## Work request
Output each record exactly. Leave none out.

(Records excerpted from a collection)
####################
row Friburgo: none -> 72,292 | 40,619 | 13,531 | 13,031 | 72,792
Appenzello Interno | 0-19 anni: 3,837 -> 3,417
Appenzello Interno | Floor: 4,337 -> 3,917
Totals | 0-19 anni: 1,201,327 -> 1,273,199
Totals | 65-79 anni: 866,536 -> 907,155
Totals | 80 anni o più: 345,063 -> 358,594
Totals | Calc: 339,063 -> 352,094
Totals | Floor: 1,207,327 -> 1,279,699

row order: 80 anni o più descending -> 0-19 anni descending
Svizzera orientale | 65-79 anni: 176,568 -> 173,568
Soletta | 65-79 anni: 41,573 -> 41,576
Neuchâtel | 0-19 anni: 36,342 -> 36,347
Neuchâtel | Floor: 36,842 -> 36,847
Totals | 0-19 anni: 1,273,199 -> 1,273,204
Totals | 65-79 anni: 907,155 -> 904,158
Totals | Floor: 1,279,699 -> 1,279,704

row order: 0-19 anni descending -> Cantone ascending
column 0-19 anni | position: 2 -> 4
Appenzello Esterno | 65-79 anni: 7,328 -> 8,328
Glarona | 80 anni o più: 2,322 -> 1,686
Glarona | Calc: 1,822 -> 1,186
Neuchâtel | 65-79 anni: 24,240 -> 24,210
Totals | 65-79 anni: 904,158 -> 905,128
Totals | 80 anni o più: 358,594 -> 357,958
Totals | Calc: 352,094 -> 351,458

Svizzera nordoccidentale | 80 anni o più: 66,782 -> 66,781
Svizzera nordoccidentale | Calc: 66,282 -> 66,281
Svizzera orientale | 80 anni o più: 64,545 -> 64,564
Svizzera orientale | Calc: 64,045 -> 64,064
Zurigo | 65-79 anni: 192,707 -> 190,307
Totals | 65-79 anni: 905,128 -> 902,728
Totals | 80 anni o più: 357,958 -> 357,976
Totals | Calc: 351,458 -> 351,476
####################
## Task output
row Friburgo: none -> 72,292 | 40,619 | 13,531 | 13,031 | 72,792
Appenzello Interno | 0-19 anni: 3,837 -> 3,417
Appenzello Interno | Floor: 4,337 -> 3,917
Totals | 0-19 anni: 1,201,327 -> 1,273,199
Totals | 65-79 anni: 866,536 -> 907,155
Totals | 80 anni o più: 345,063 -> 358,594
Totals | Calc: 339,063 -> 352,094
Totals | Floor: 1,207,327 -> 1,279,699

row order: 80 anni o più descending -> 0-19 anni descending
Svizzera orientale | 65-79 anni: 176,568 -> 173,568
Soletta | 65-79 anni: 41,573 -> 41,576
Neuchâtel | 0-19 anni: 36,342 -> 36,347
Neuchâtel | Floor: 36,842 -> 36,847
Totals | 0-19 anni: 1,273,199 -> 1,273,204
Totals | 65-79 anni: 907,155 -> 904,158
Totals | Floor: 1,279,699 -> 1,279,704

row order: 0-19 anni descending -> Cantone ascending
column 0-19 anni | position: 2 -> 4
Appenzello Esterno | 65-79 anni: 7,328 -> 8,328
Glarona | 80 anni o più: 2,322 -> 1,686
Glarona | Calc: 1,822 -> 1,186
Neuchâtel | 65-79 anni: 24,240 -> 24,210
Totals | 65-79 anni: 904,158 -> 905,128
Totals | 80 anni o più: 358,594 -> 357,958
Totals | Calc: 352,094 -> 351,458

Svizzera nordoccidentale | 80 anni o più: 66,782 -> 66,781
Svizzera nordoccidentale | Calc: 66,282 -> 66,281
Svizzera orientale | 80 anni o più: 64,545 -> 64,564
Svizzera orientale | Calc: 64,045 -> 64,064
Zurigo | 65-79 anni: 192,707 -> 190,307
Totals | 65-79 anni: 905,128 -> 902,728
Totals | 80 anni o più: 357,958 -> 357,976
Totals | Calc: 351,458 -> 351,476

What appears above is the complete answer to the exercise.